Updated by Tomer Brisker almost 10 years ago
Digging into the log it would seem the deadlock is caused by a race between the counter_cache_fix and rails' original update_counters trying to update the same counter at the same time. Will continue investigating.
Updated by Chuck Schweizer almost 10 years ago
My environment is a fully updated RHEL 6 install using the foreman installer.
foreman 1.8 rc3
postgres 8.4
The foreman server is only setup to receive reports and facts from the puppet masters, it is not acting as a puppet server or external node configurator.
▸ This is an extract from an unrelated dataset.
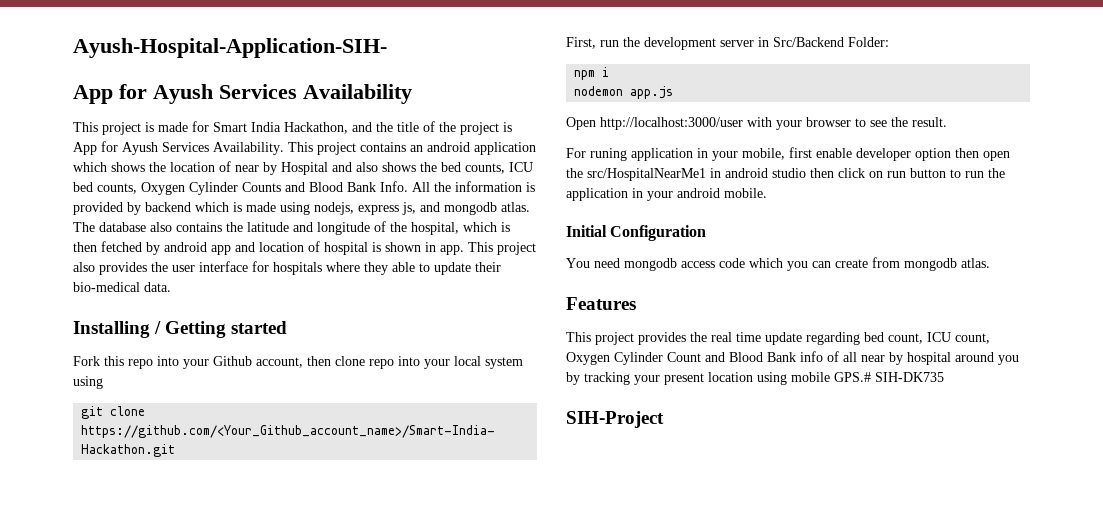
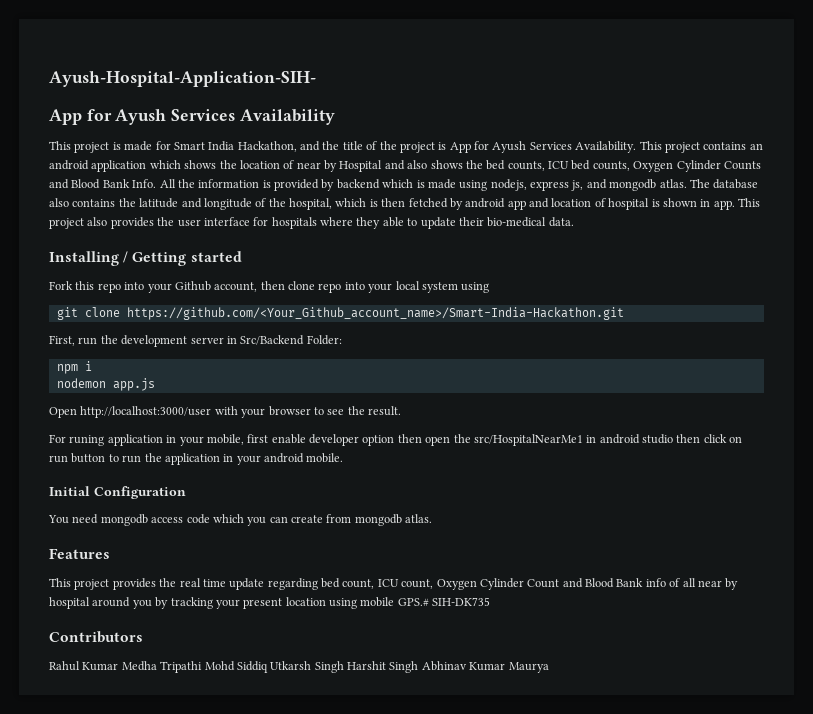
[566,411,664,428] SIH-Project -> [49,631,143,643] [49,661,549,673] Contributors // Rahul Kumar Medha Tripathi Mohd Siddiq Utkarsh Singh Harshit Singh Abhinav Kumar Maurya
From what I can tell the uploading of reports and facts from the 40K nodes, through the puppet masters, is causing the deadlocks. Commenting out the logic that updates the DB in counter_cache_fix.rb made the deadlocks stop.
The only thing that was change going from foreman 1.7.1 to 1.8 rc3 was foreman. Nothing else on the system was updated or changed. The foreman install was run after installing the 1.8 rc3 rpms.
Updated by The Foreman Bot over 9 years ago
- Status changed from Assigned to Ready For Testing
- Pull request https://github.com/theforeman/foreman/pull/2362 added
- Pull request deleted (
)
Updated by Daniel Lobato Garcia over 9 years ago
Hi Chuck,
Tomer has prepared a proposed fix for this issue - https://github.com/theforeman/foreman/pull/2362
Could you report if it works for your case?
Thanks!
Updated by Chuck Schweizer over 9 years ago
After reducing the number of puppet masters in my environment I have been unable to reproduce the issue.
Daniel Lobato Garcia wrote:
Hi Chuck,
Tomer has prepared a proposed fix for this issue - https://github.com/theforeman/foreman/pull/2362
Could you report if it works for your case?Thanks!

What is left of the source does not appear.